Task directions » Exactly the lines from the one with "ROSACURE INTENSIVE TEINT" through the final line of the listing below should appear in the answer, and no others.
Task material Start Marker
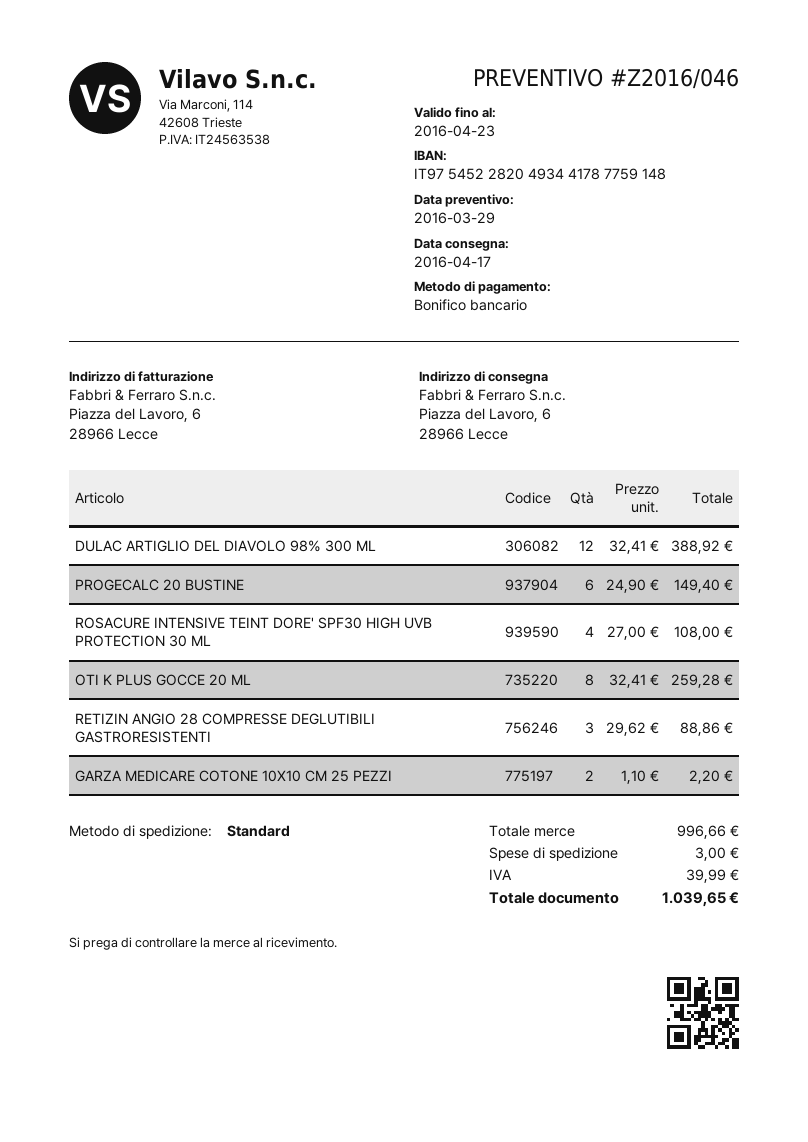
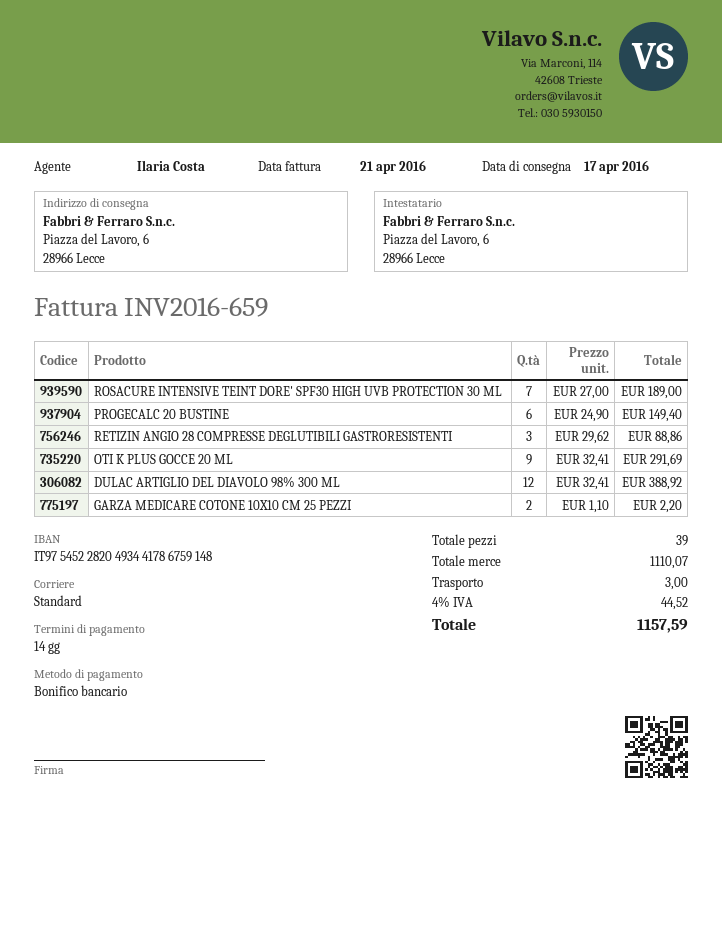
bank account: IT9754522820493441787759148 -> IT9754522820493441786759148
ROSACURE INTENSIVE TEINT DORE' SPF30 HIGH UVB PROTECTION 30 ML: 4 x 27.00 = 108.00 -> 7 x 27.00 = 189.00
OTI K PLUS GOCCE 20 ML: 8 x 32.41 = 259.28 -> 9 x 32.41 = 291.69
subtotal: 996.66 -> 1110.07
tax: 39.99 -> 44.52
total: 1039.65 -> 1157.59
Task material End Marker
Response below »
ROSACURE INTENSIVE TEINT DORE' SPF30 HIGH UVB PROTECTION 30 ML: 4 x 27.00 = 108.00 -> 7 x 27.00 = 189.00
OTI K PLUS GOCCE 20 ML: 8 x 32.41 = 259.28 -> 9 x 32.41 = 291.69
subtotal: 996.66 -> 1110.07
tax: 39.99 -> 44.52
total: 1039.65 -> 1157.59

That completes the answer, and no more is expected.